To do: Each line that includes "none" must be copied from the records.
++++++++++++++++++++
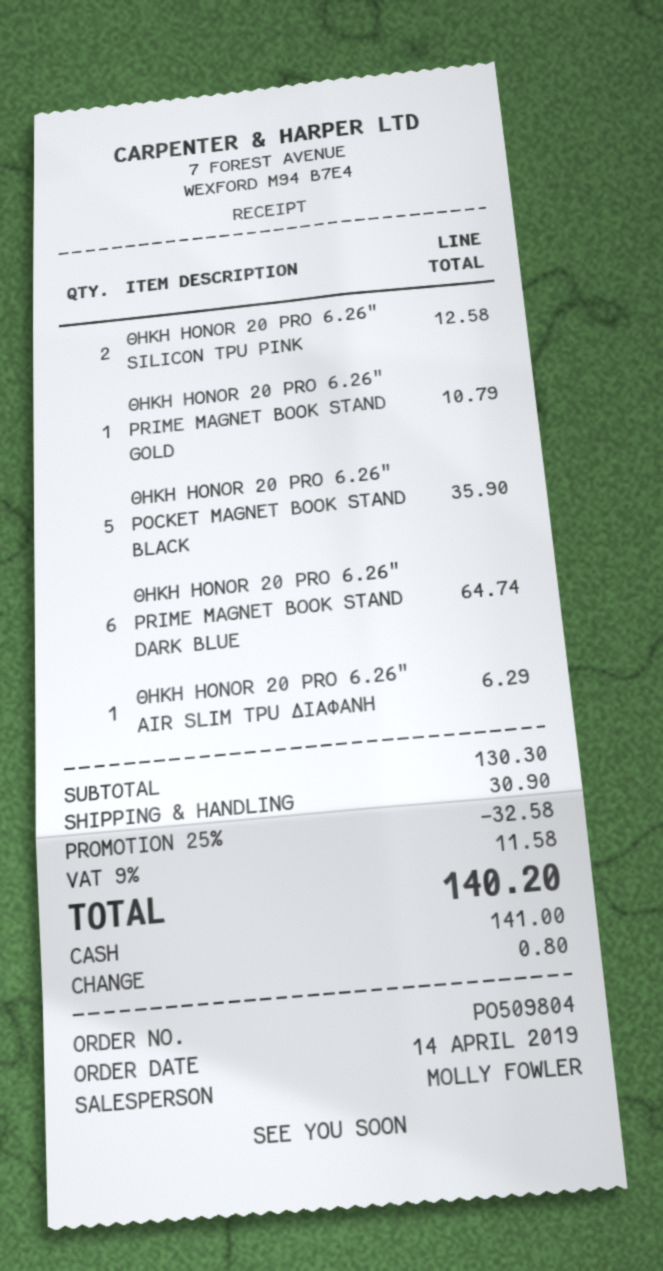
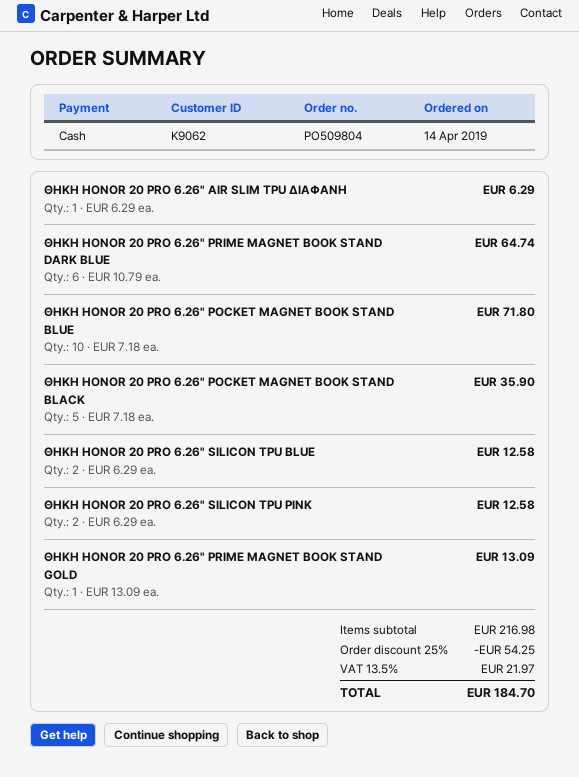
ΘΗΚΗ HONOR 20 PRO 6.26" PRIME MAGNET BOOK STAND GOLD: 1 for 10.79 -> 1 for 13.09
ΘΗΚΗ HONOR 20 PRO 6.26" POCKET MAGNET BOOK STAND BLUE: none -> 10 for 71.80
ΘΗΚΗ HONOR 20 PRO 6.26" SILICON TPU BLUE: none -> 2 for 12.58
subtotal: 130.30 -> 216.98
discount: 25% = 32.58 -> 25% = 54.25
shipping: 30.90 -> none
tax: 9% = 11.58 -> 13.5% = 21.97
total: 140.20 -> 184.70

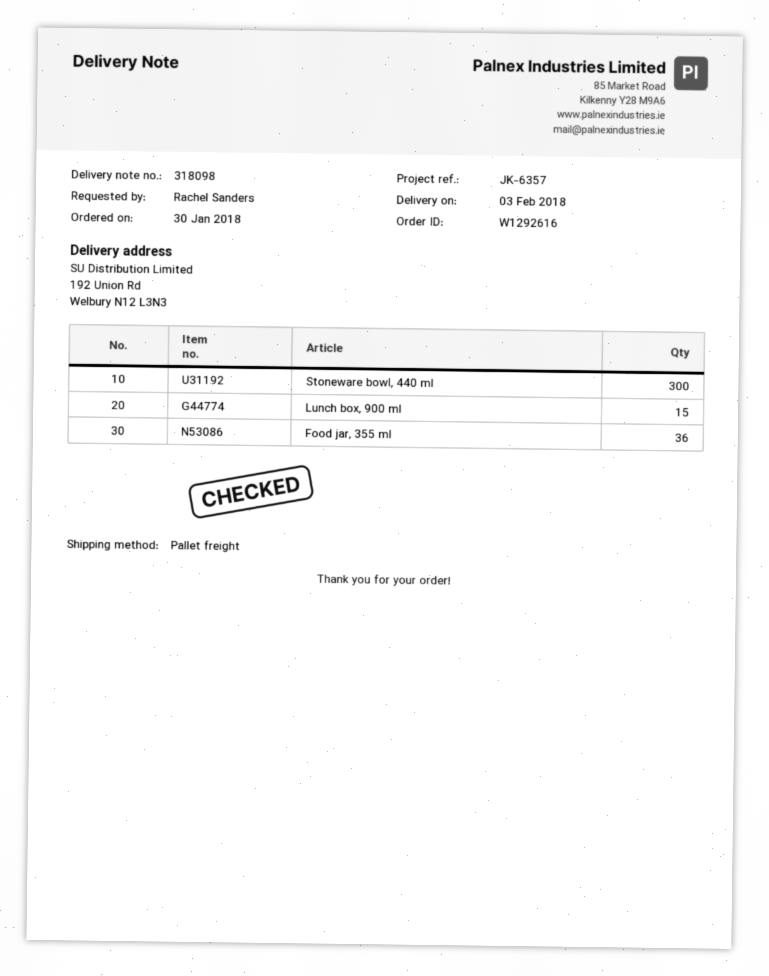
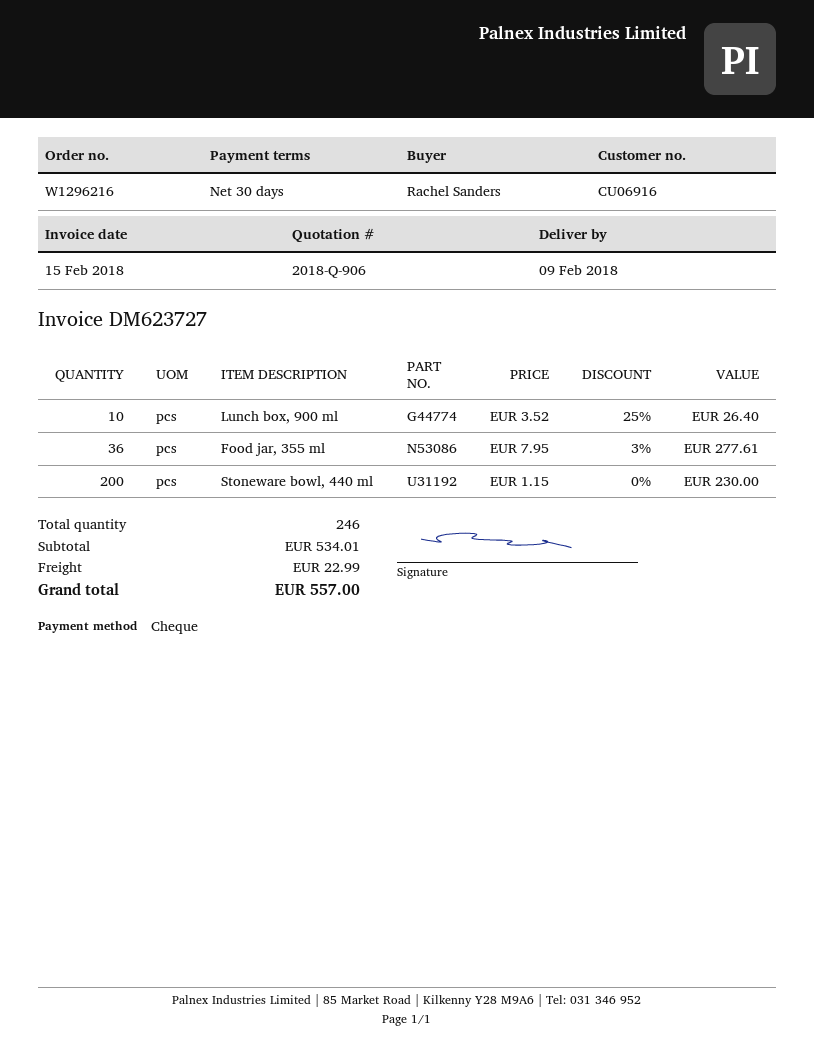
order number: W1292616 -> W1296216
delivery date: 2018-02-03 -> 2018-02-09
Stoneware bowl, 440 ml: 300 -> 200
Lunch box, 900 ml: 15 -> 10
++++++++++++++++++++
Response box:
ΘΗΚΗ HONOR 20 PRO 6.26" POCKET MAGNET BOOK STAND BLUE: none -> 10 for 71.80
ΘΗΚΗ HONOR 20 PRO 6.26" SILICON TPU BLUE: none -> 2 for 12.58
shipping: 30.90 -> none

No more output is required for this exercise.